Hi.
I have a problem with understanding how Nim GC exactly works. I wrote simple program and after few minutes it reached to 15 MB of ram, and after another few minutes a program finally crashed. What i'm doing wrong? How can i fix it? I do not understand what i'm doing wrong. In other GC languages (java, python etc.) it could work perfectly fine, but in Nim it seems allocating memory infinitely without releasing it.
nim --version
Nim Compiler Version 0.11.2 (2015-05-04) [Windows: amd64]
Copyright (c) 2006-2015 by Andreas Rumpf
git hash: 3bef848a2cf60008f23e72571d7c20c0eb9fd728
active boot switches: -d:release
import sets
import os
type MyStruct = ref object
field1: HashSet[string]
field2: HashSet[string]
proc bigSet(): MyStruct =
new(result)
var s1 = initSet[string]()
for i in 0..1000:
s1.incl($i & "After becoming the .NET Compact Framework (.NETCF) dynamic memory management module owner I am continually learning a lot about the subject. Based on hallway discussion I figured out that a lot of developers are not very clear about the subject and would like to learn more. Most online material I encountered gets into too much of details and implementation for most casual readers. ")
var s2 = initSet[string]()
for i in 1000..2000:
s2.incl($i & "123 After becoming the .NET Compact Framework (.NETCF) dynamic memory 123 management module owner I am continually learning a lot about the subject. Based on hallway discussion I figured out that a lot of developers are not very clear about the subject and would like to learn more. Most online material I encountered gets into too much of details and implementation for most casual readers. ")
result.field1 = s1
result.field2 = s2
for i in 0..1000000:
let s = bigSet()
if i div 100 == 0:
echo s.field1
echo s.field2
GC_fullCollect()
sleep(300)
quit 0
First of all, 15MB sounds reasonable in debug mode. I'm getting 16-20MB on OS X with 64-bit myself. You're generating two sets that require over 1MB of memory each, in order to print them, strings of about the same size need to be generated; and in debug mode, two copies of each may be kept alive, and the GC needs some breathing room on top of that.
That said, it should stabilize at this point (and should definitely not crash). For me, it does work fine, so something else must be going wrong. I am not clear what exactly causes the crash on your machine, though; does the program actually start using an indefinite amount of memory (i.e. can you observe it?), or does it crash for some other reason?
I will investigate crash problem in the future.

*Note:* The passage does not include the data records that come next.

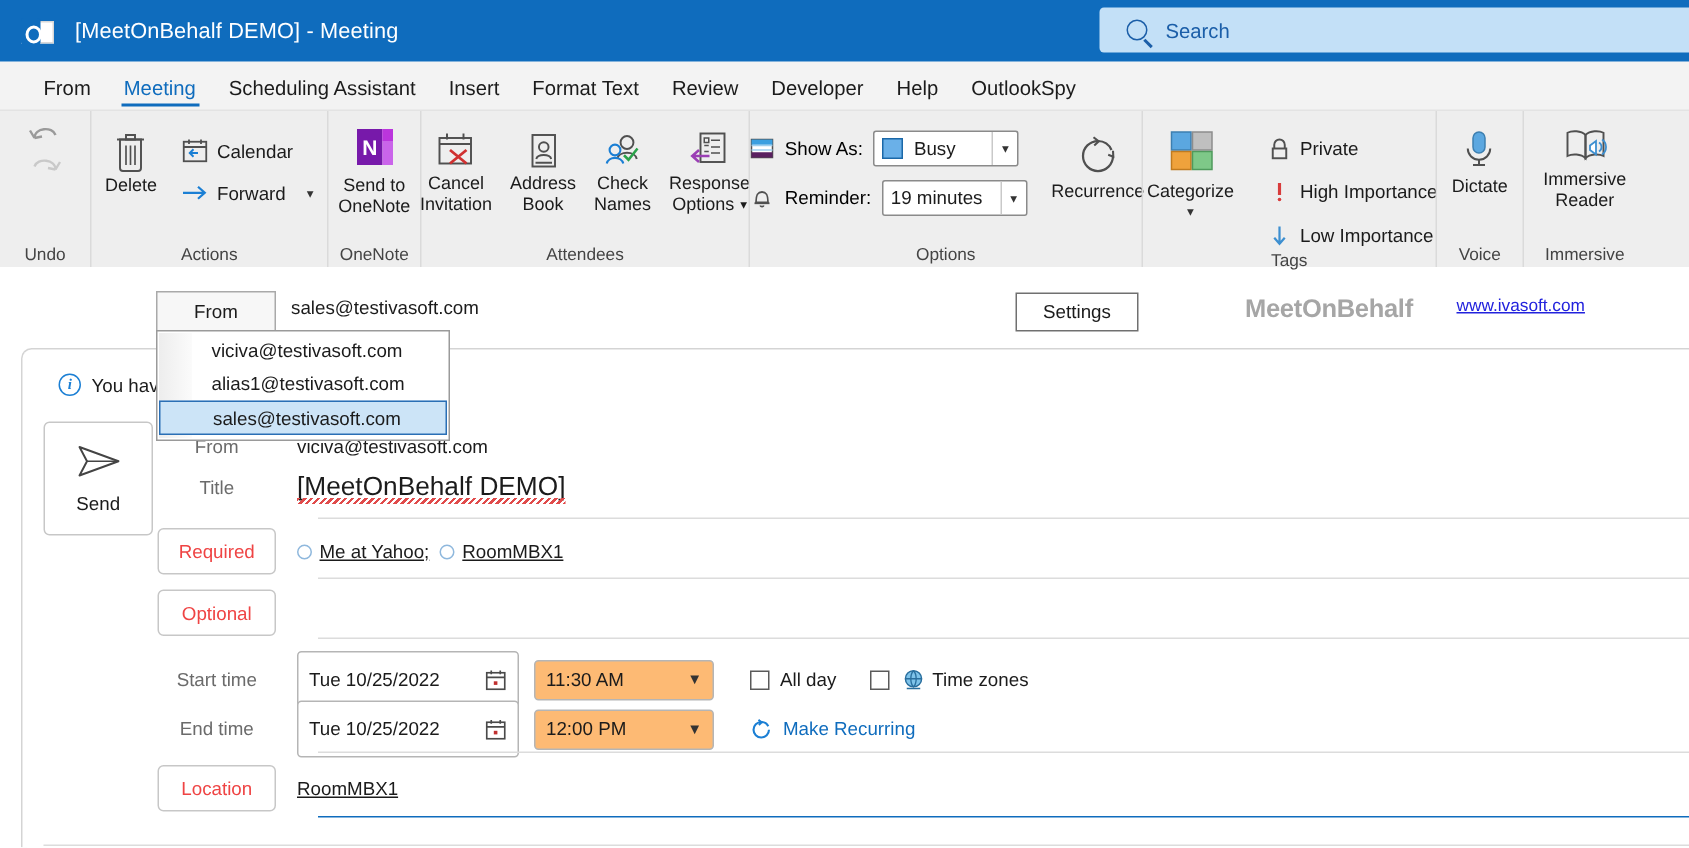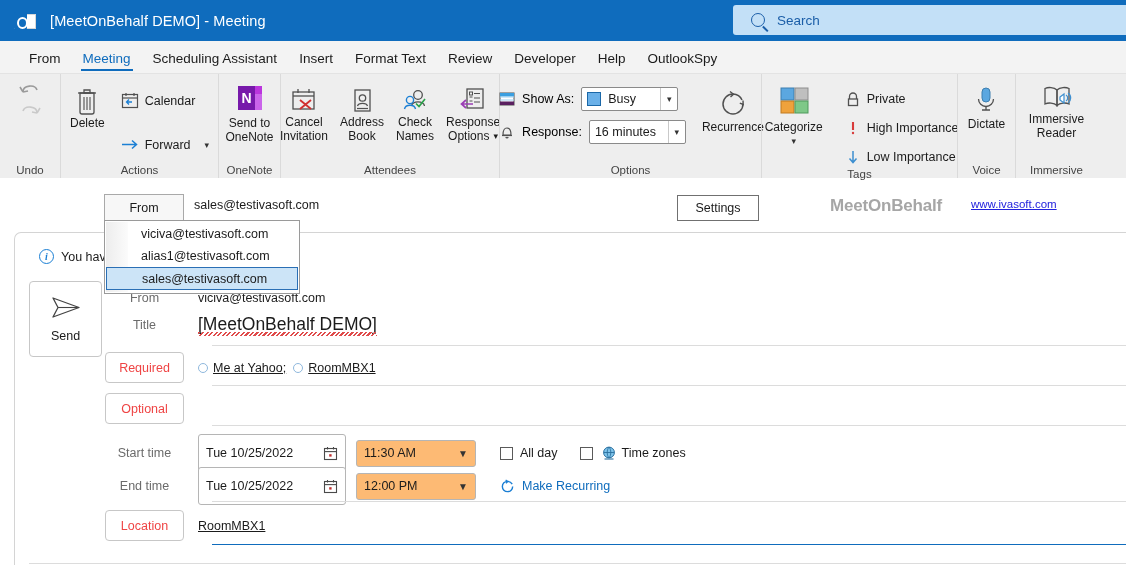--- a/index.html
+++ b/index.html
@@ -312,7 +312,7 @@
         </svg>
         <span>Delete</span>
       </div>
-      <div style="display:flex;flex-direction:column;gap:22px;padding-top:11px;padding-left:4px;">
+      <div style="display:flex;flex-direction:column;gap:6px;padding-top:11px;padding-left:4px;">
         <div class="rbtn-sm">
           <svg class="ico" width="18" height="17" viewBox="0 0 18 17">
             <rect x="1.5" y="2.5" width="15" height="13" fill="none" stroke="#505050" stroke-width="1.2"></rect>

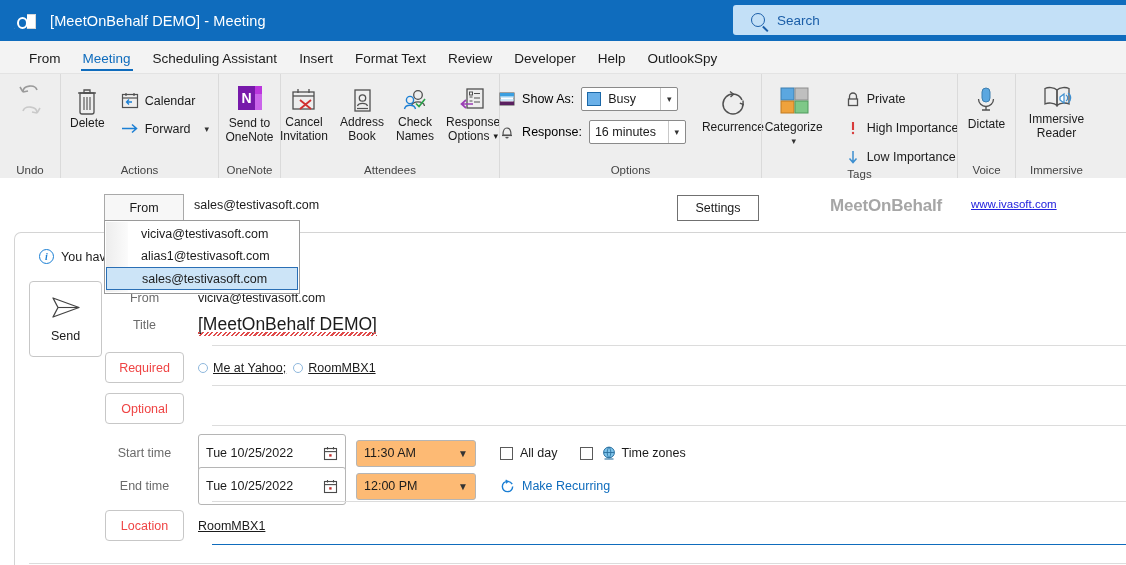--- a/index.html
+++ b/index.html
@@ -424,7 +424,7 @@
             <path d="M3 11.5 h10" stroke="#505050" stroke-width="1.2"></path>
             <path d="M6.8 13 a1.3 1.3 0 0 0 2.4 0" fill="none" stroke="#505050" stroke-width="1.2"></path>
           </svg>
-          <span style="font-size:12.5px;">Response:</span>
+          <span style="font-size:12.5px;">Reminder:</span>
           <span class="combo" style="width:97px;">
             <span class="cval">16 minutes</span>
             <span class="carrow">▾</span>

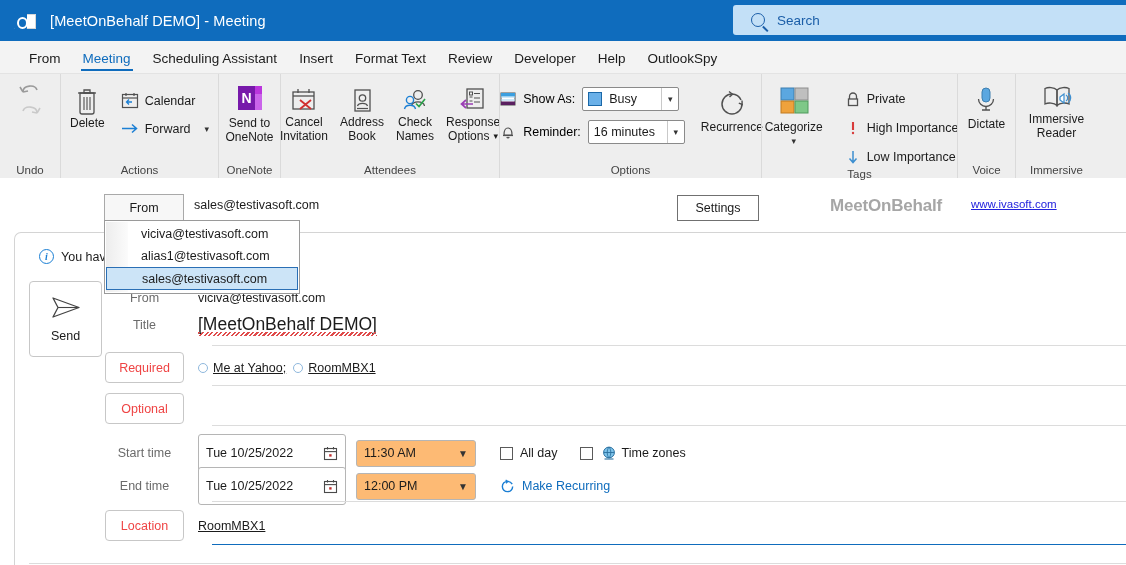--- a/index.html
+++ b/index.html
@@ -426,7 +426,7 @@
           </svg>
           <span style="font-size:12.5px;">Reminder:</span>
           <span class="combo" style="width:97px;">
-            <span class="cval">16 minutes</span>
+            <span class="cval">19 minutes</span>
             <span class="carrow">▾</span>
           </span>
         </div>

But for me the greatest problem is big memory consumption. I want use (possibly) big sets in machine with very low memory and for me 5MB-10MB is greatest value that is acceptable for my program. Consumption above 10MB is definitely not acceptable in my situation. It would be perfectly ok if memory consumption will be ~5MB and around around this value. Are you suggesting launching this in release mode would decrease memory consumption? Can you suggest other things I can do to decrease memory consumption? Maybe Nim is not the right tool to do this kinds of work, but personally I do not like to write directly in C.
Maybe Nim is not the right tool to do this kinds of work, but personally I do not like to write directly in C.
You can always write C-like code in Nim. I don't know why people think they can't. I really don't. There is a trivial 1 to 1 mapping to C if you're after that except that you get better type checking from Nim, tons of more checks in debug mode and don't have to mess with header files. The Nim code base has no hand written C except nimbase.h and even that we could easily do without.
I want use (possibly) big sets in machine with very low memory and for me 5MB-10MB is greatest value that is acceptable for my program.
I don't see any problems here. If others can do it, so can Nim. That said, maybe you should use - e.g. - SQLite? Databases are quite good at abstracting over the RAM vs disk distinctions. But let me guess .. you don't have a hard disk on this machine either? ;-)
fapik: Are you suggesting launching this in release mode would decrease memory consumption?
Not quite (because it can't be guaranteed). What I'm pointing out is that you create huge data structures (and their string representations) and then discard them by ignoring them. Having large data structures with unpredictable lifetimes is where your primary problem lies.
The standard sets implementation is also not very suitable for tight memory requirements, since it uses dynamic length arrays; if you use a GC under these circumstances, you want individual blocks to be relatively small. A tree-based implementation of sets would be better (a quick experiment using red-black trees with a dummy implementation of the $ operator resulted in memory-usage at around 3MB for me.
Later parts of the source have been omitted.